» EXERCISE DIRECTIONS: Each entry below should be echoed exactly, with pictures omitted.

(Revision comparison data)
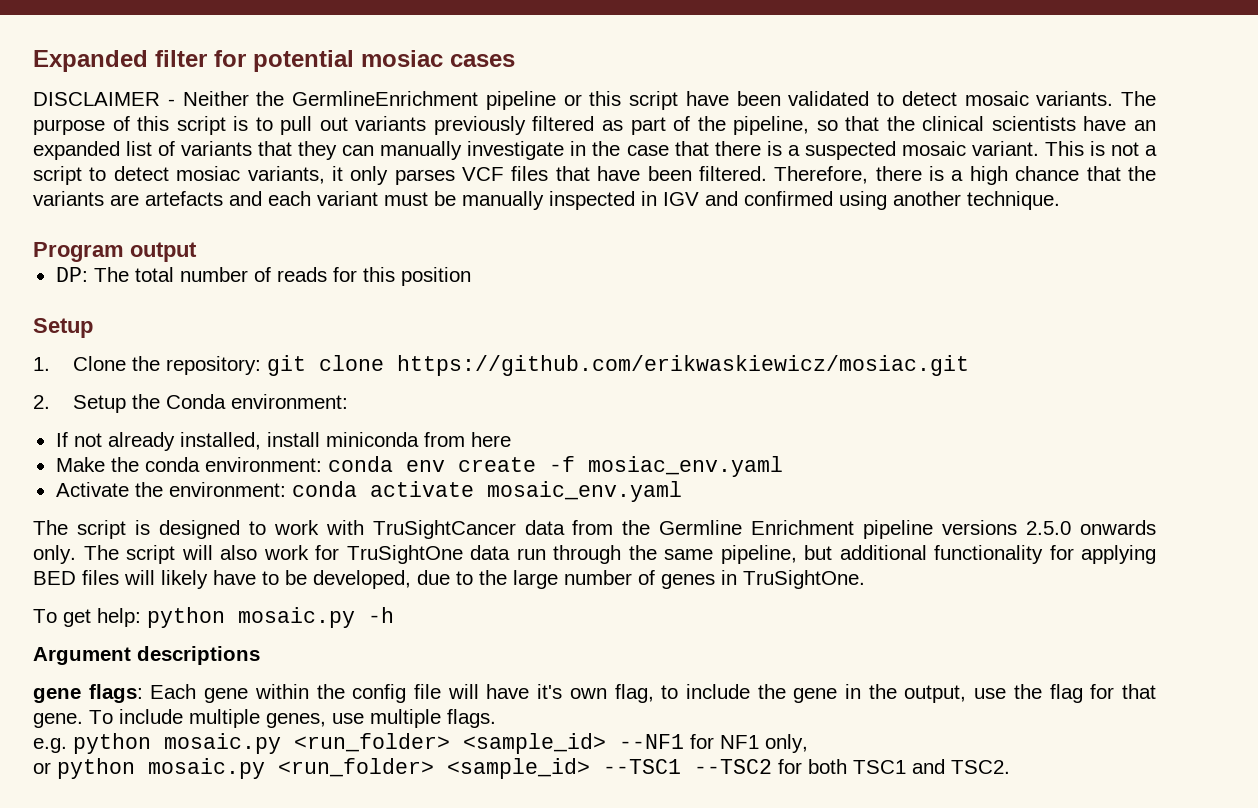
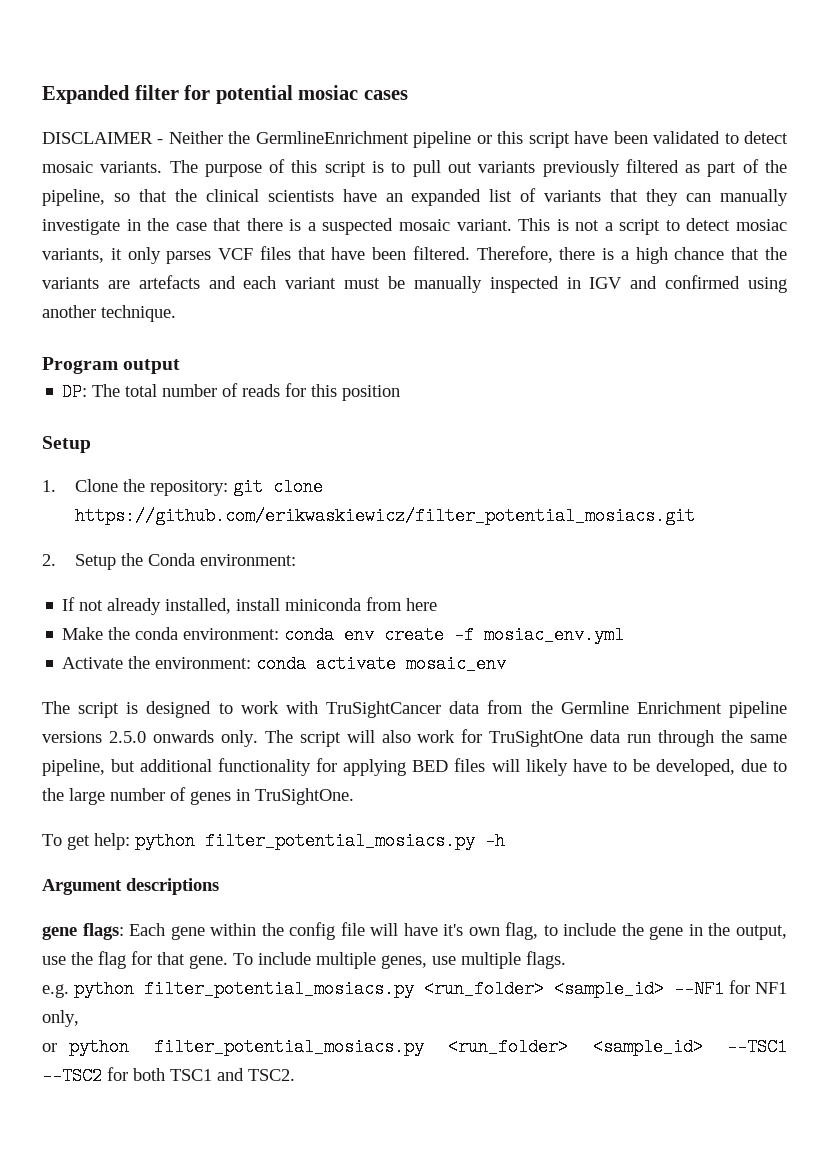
[397,355,970,376] https://github.com/erikwaskiewicz/mosiac.git -> [74,507,695,525] https://github.com/erikwaskiewicz/filter_potential_mosiacs.git
[587,456,783,477] mosiac_env.yaml -> [484,626,625,644] mosiac_env.yml
[486,481,682,502] mosaic_env.yaml -> [406,655,507,673] mosaic_env
[238,607,355,628] mosaic.py -> [205,832,475,850] filter_potential_mosiacs.py
[164,733,281,754] mosaic.py -> [144,980,414,998] filter_potential_mosiacs.py
[148,758,265,779] mosaic.py -> [153,1038,424,1056] filter_potential_mosiacs.py

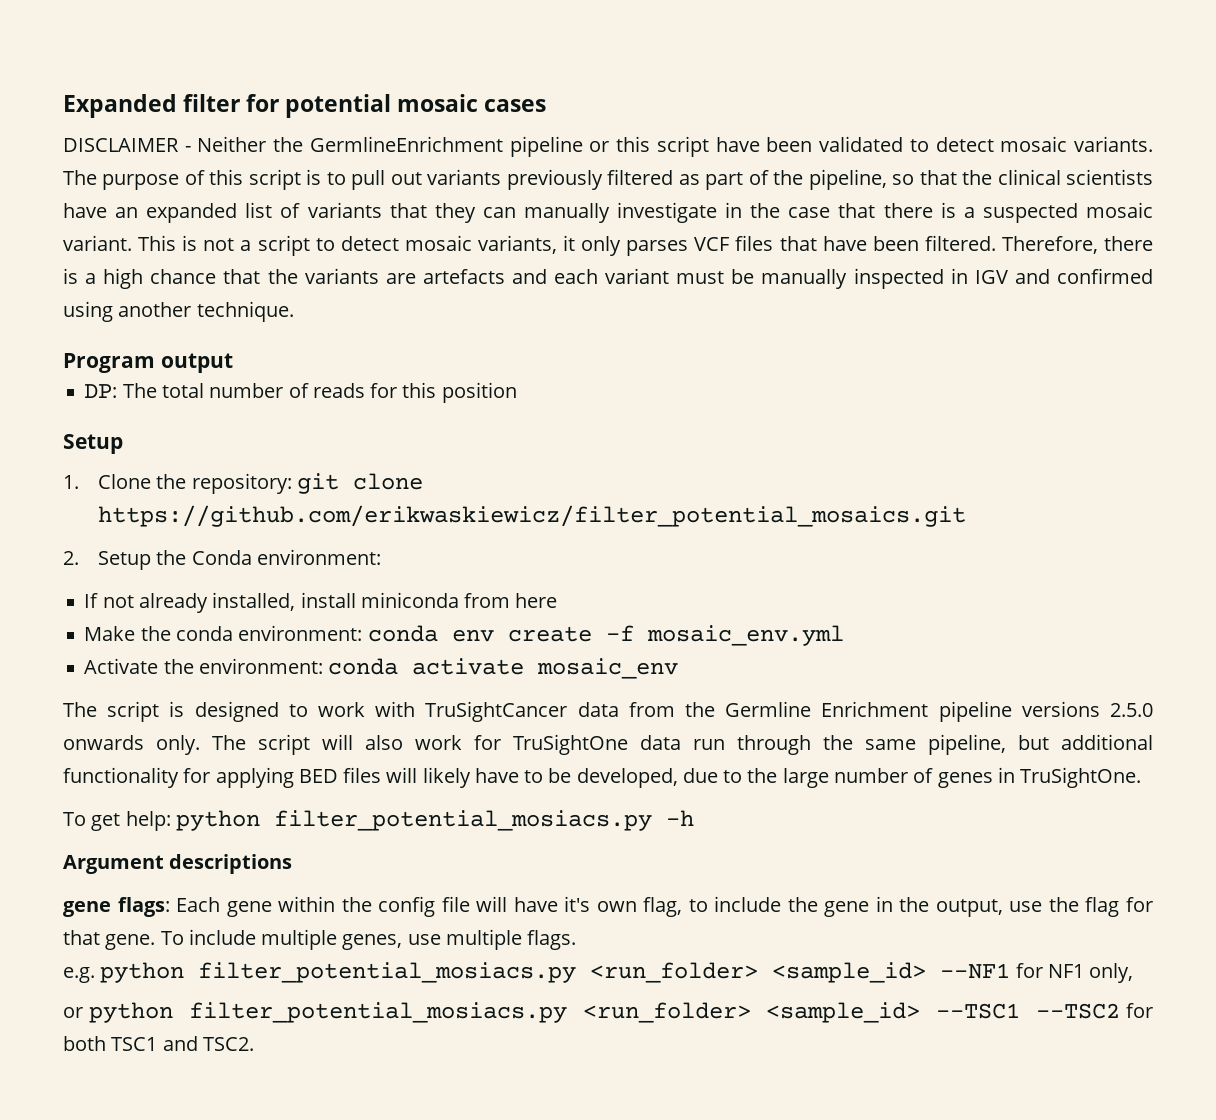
[298,85,359,100] mosiac -> [397,94,479,112] mosaic
[735,219,787,231] mosiac -> [404,235,472,251] mosaic
[74,507,695,525] https://github.com/erikwaskiewicz/filter_potential_mosiacs.git -> [98,505,967,527] https://github.com/erikwaskiewicz/filter_potential_mosaics.git
[484,626,625,644] mosiac_env.yml -> [646,625,844,646] mosaic_env.yml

» ANSWER BELOW:
[397,355,970,376] https://github.com/erikwaskiewicz/mosiac.git -> [74,507,695,525] https://github.com/erikwaskiewicz/filter_potential_mosiacs.git
[587,456,783,477] mosiac_env.yaml -> [484,626,625,644] mosiac_env.yml
[486,481,682,502] mosaic_env.yaml -> [406,655,507,673] mosaic_env
[238,607,355,628] mosaic.py -> [205,832,475,850] filter_potential_mosiacs.py
[164,733,281,754] mosaic.py -> [144,980,414,998] filter_potential_mosiacs.py
[148,758,265,779] mosaic.py -> [153,1038,424,1056] filter_potential_mosiacs.py

[298,85,359,100] mosiac -> [397,94,479,112] mosaic
[735,219,787,231] mosiac -> [404,235,472,251] mosaic
[74,507,695,525] https://github.com/erikwaskiewicz/filter_potential_mosiacs.git -> [98,505,967,527] https://github.com/erikwaskiewicz/filter_potential_mosaics.git
[484,626,625,644] mosiac_env.yml -> [646,625,844,646] mosaic_env.yml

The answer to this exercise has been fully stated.